Capturing & displaying data transformations with Spline

How this open source tool can help automatically track & display data lineage from Apache Spark applications

Aaron Wilson

November 1, 2021

As a data engineer, I often see new teams or team members asked to support an existing data model where the documentation concerning the inputs, outputs, and movements of the data used is lacking. These inputs, outputs, and movements collectively comprise data lineage, which is the history of a set of data, including its origin, transformations, and movement over time.

Although data lineage can be defined manually, capturing data lineage manually--especially as an application’s logic changes over time--can be very time consuming and prone to human error. As a data engineer, it would be extremely beneficial to be able to capture data lineage as a normal part of an application’s flow, and to be able to display that data lineage in a format that is easily understood for documentation purposes. Fortunately, I work on a team at Capital One whose primary function is to support existing data models across several organizations and keep up-to-date with enterprise standards. We have found a great solution for our use case in Spline, an open source tool for automatically tracking and displaying data lineage from Apache Spark applications. Spline is maintained by ABSA OSS and you can read more at https://github.com/AbsaOSS.

In this blog I am going to cover:

The benefits of defining, capturing, and displaying data lineage
Generating data with PySpark
Capturing data lineage with Spline
Displaying data lineage with Spline

The benefits of defining, capturing, and displaying data lineage

Organizations interested in generating and analyzing data will often define data lineage as part of the development cycle of applications and pipelines for that purpose, even if informally. However, there are benefits to the additional steps of capturing and displaying data lineage, explained below.

Defining data lineage

Defining data lineage can be done prior to the development of an application or pipeline. This benefits the organization by:

Enabling the ability to choose inputs based on the data they contain and their quality.
Identifying all transformations that must occur and confirming their validity.
Setting expectations for the format of the output and how the data can be used downstream.

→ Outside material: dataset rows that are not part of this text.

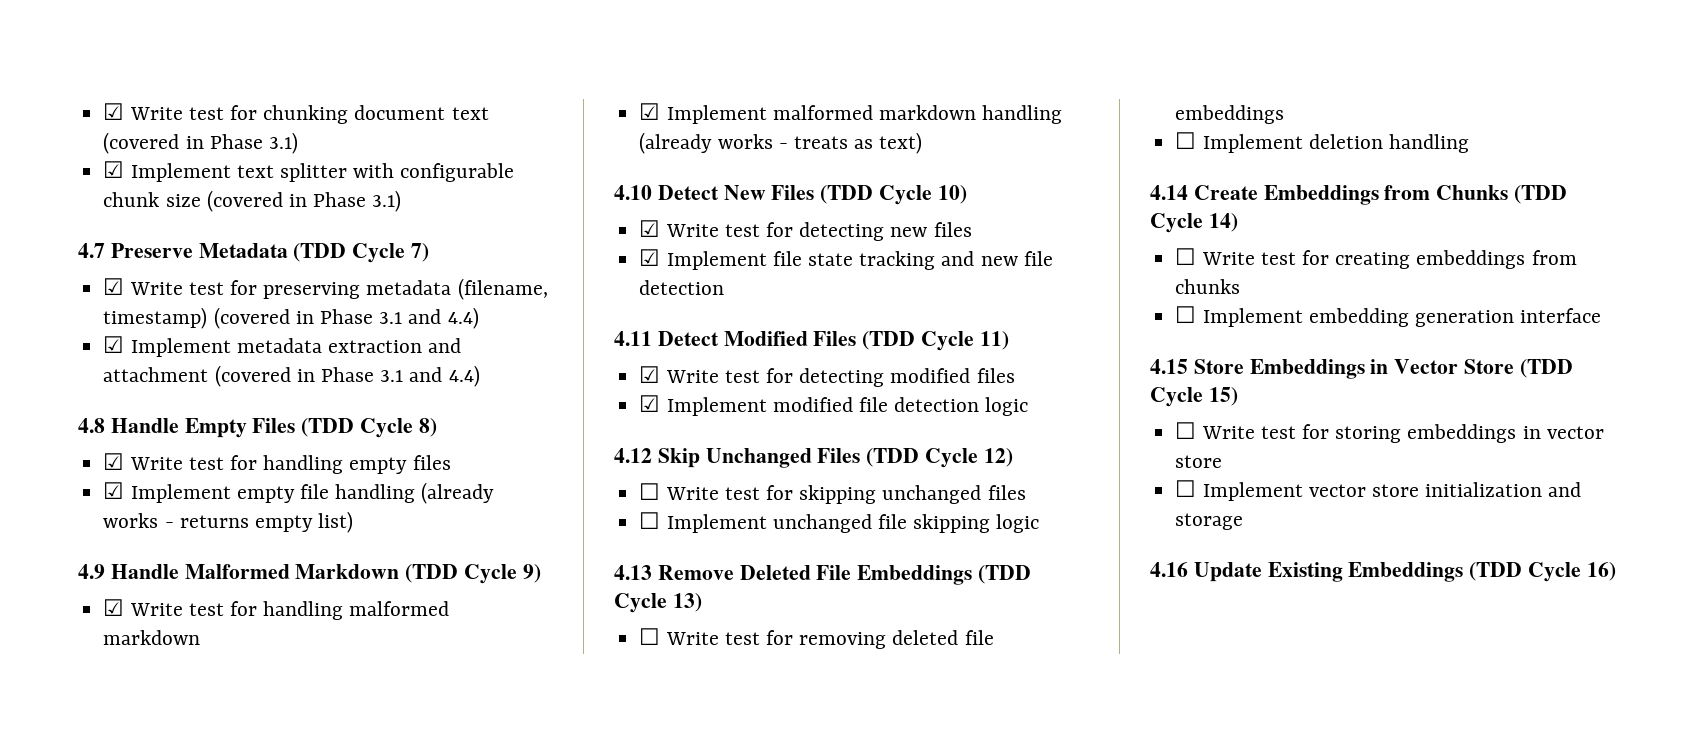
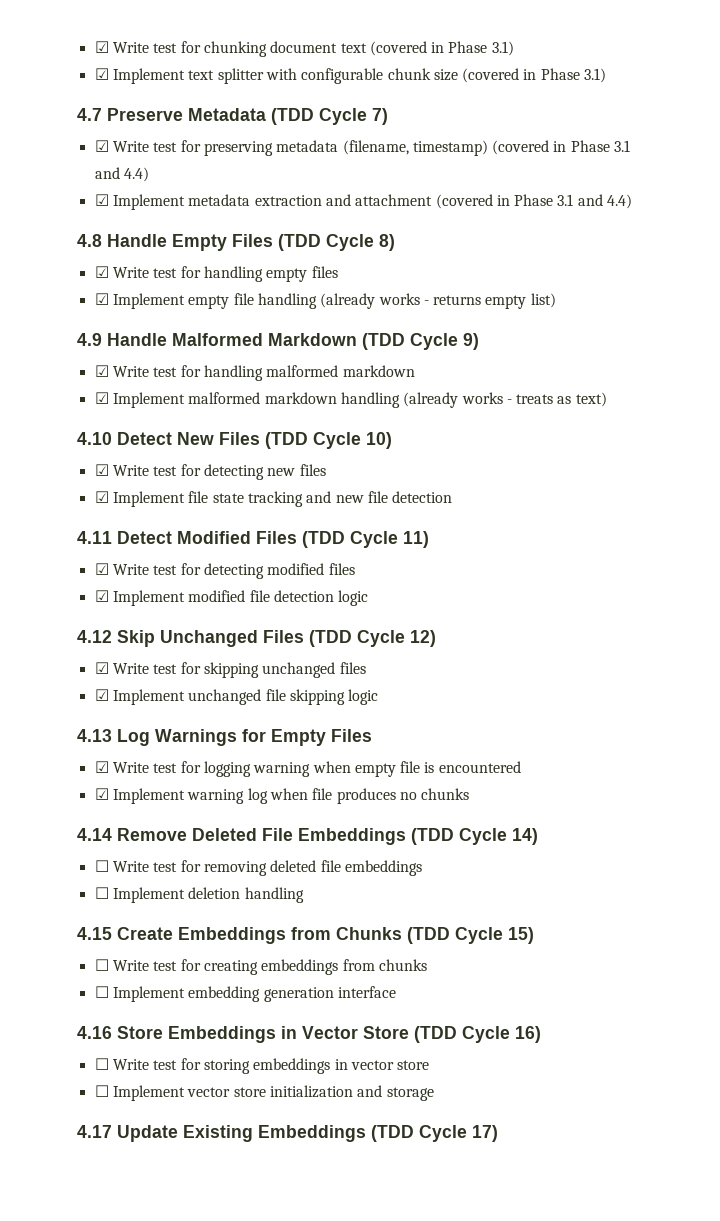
- ☐ Write test for skipping unchanged files
+ ☑ Write test for skipping unchanged files
- ☐ Implement unchanged file skipping logic
+ ☑ Implement unchanged file skipping logic
- 4.13 Remove Deleted File Embeddings (TDD Cycle 13)
+ 4.13 Log Warnings for Empty Files
+ ☑ Write test for logging warning when empty file is encountered
+ ☑ Implement warning log when file produces no chunks
+ 4.14 Remove Deleted File Embeddings (TDD Cycle 14)
- 4.14 Create Embeddings from Chunks (TDD Cycle 14)
+ 4.15 Create Embeddings from Chunks (TDD Cycle 15)
- 4.15 Store Embeddings in Vector Store (TDD Cycle 15)
+ 4.16 Store Embeddings in Vector Store (TDD Cycle 16)
- 4.16 Update Existing Embeddings (TDD Cycle 16)
+ 4.17 Update Existing Embeddings (TDD Cycle 17)

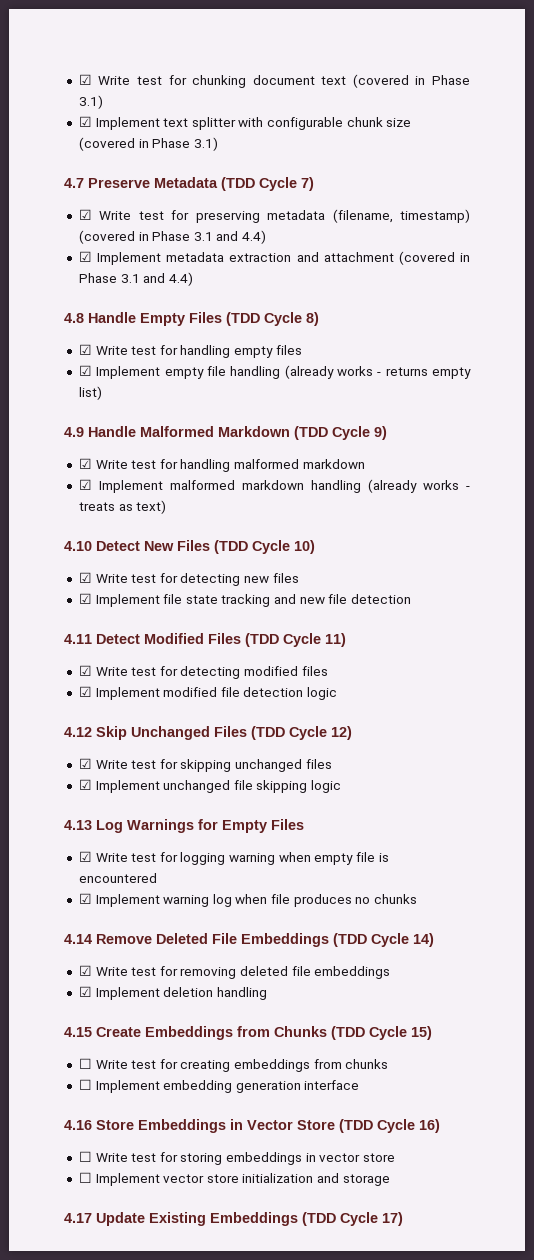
- ☐ Write test for removing deleted file embeddings
+ ☑ Write test for removing deleted file embeddings
- ☐ Implement deletion handling
+ ☑ Implement deletion handling

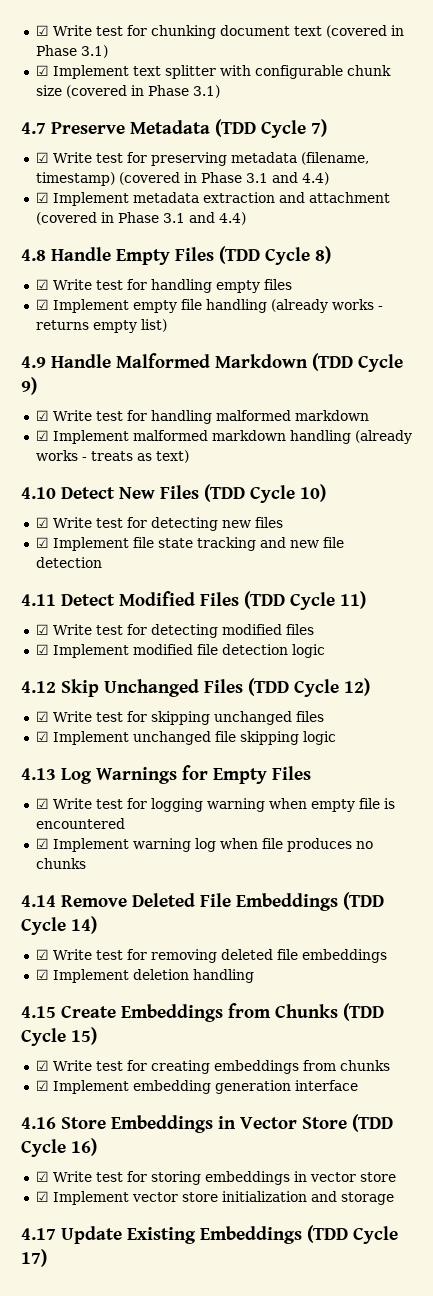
- ☐ Write test for creating embeddings from chunks
+ ☑ Write test for creating embeddings from chunks
- ☐ Implement embedding generation interface
+ ☑ Implement embedding generation interface
- ☐ Write test for storing embeddings in vector store
+ ☑ Write test for storing embeddings in vector store
- ☐ Implement vector store initialization and storage
+ ☑ Implement vector store initialization and storage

Doing this work at design-time can save an organization from headaches during development, and will facilitate collaboration with upstream and downstream partners due to the clear definition of expectations.

Capturing data lineage

Capturing data lineage is important to ensure that no drift has occurred between the transformations that were defined in the previous step and the transformations actually performed by the application or pipeline. The data lineage captured at run-time can also provide more information than the data lineage captured at design-time, such as record count and partition-specific metadata.

Displaying data lineage

Displaying data lineage facilitates understanding of the data’s origins and movements by presenting the information in a visual format. This information can serve as documentation for the business logic of the application or pipeline.

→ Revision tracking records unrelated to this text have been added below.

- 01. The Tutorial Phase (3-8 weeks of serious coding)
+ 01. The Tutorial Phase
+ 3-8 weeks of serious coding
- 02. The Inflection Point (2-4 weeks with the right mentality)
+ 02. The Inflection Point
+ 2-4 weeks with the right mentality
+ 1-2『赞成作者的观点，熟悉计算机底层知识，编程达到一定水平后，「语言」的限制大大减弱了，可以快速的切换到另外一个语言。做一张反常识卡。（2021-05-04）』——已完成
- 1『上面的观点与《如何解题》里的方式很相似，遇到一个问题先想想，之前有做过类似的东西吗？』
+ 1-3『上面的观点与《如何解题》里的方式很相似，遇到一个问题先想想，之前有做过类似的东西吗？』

Most importantly, for organizations in highly-regulated industries, data lineage may be required to meet regulatory requirements

Using Spline to capture and display data lineage

First, let’s start with the basics, including key Spline components and setting up your Spline server. Then we’ll run an example Spark job and show how the Spline UI works.

An introduction to Spline components

blue and green diagram detailing Spline components

Diagram from Spline documentation at https://absaoss.github.io/spline.

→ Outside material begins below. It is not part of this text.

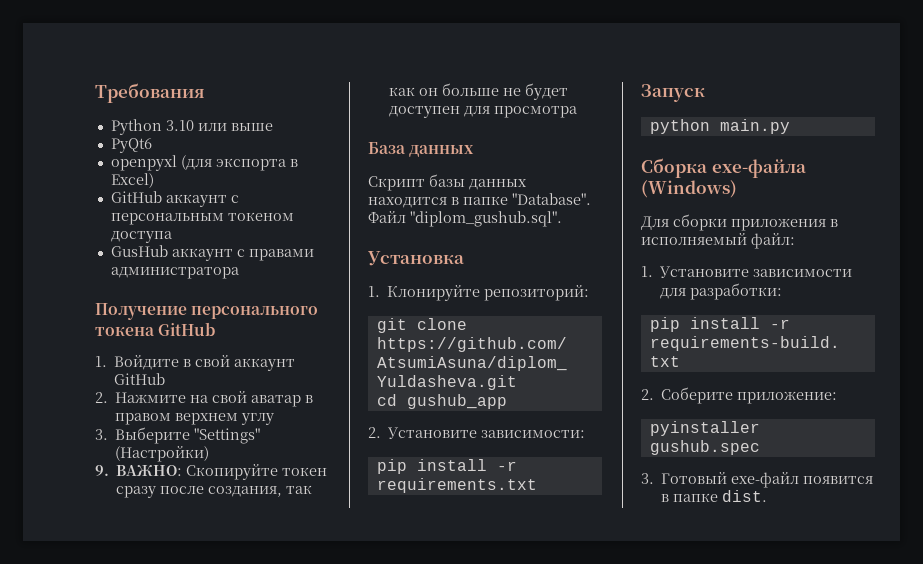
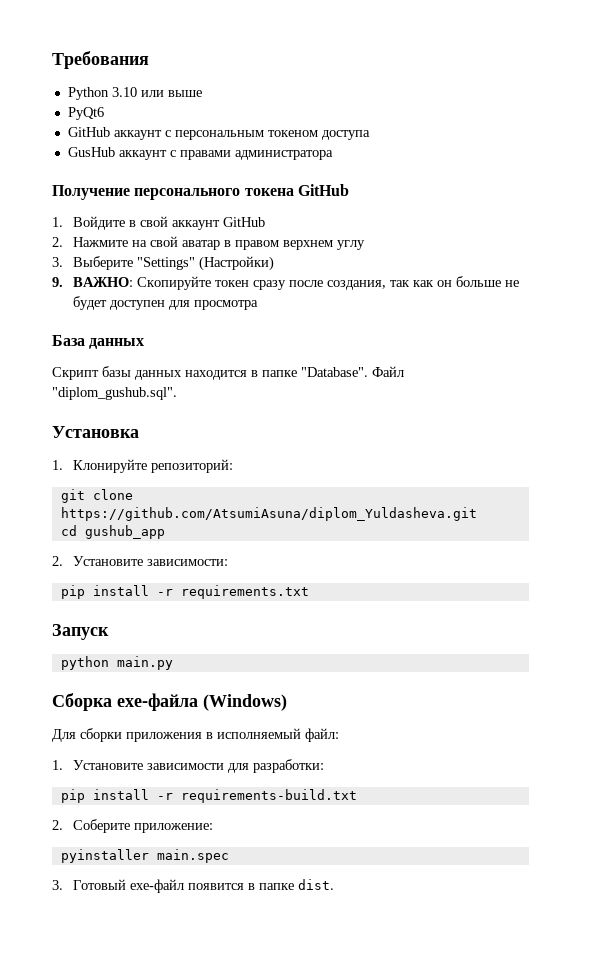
- openpyxl (для экспорта в Excel)
- pyinstaller gushub.spec
+ pyinstaller main.spec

In the above diagram, taken from the Spline documentation, the green boxes are Spline components. Let’s cover how each functions.

Spline Spark Agent - The Spline Spark Agent is imported as a dependency for the Spark application. It will analyze the execution plans for the Spark jobs to capture the data lineage.
Spline Rest Gateway - The Spline Rest Gateway receives the data lineage from the Spline Spark Agent and persists that information in ArangoDB.
Spline UI - The Spline UI can be used to visualize all stored data lineage information.

Setting up your Spline Server

We are going to create our Spline Server by using the Docker images provided by ABSA OSS at https://github.com/AbsaOSS/spline-getting-started.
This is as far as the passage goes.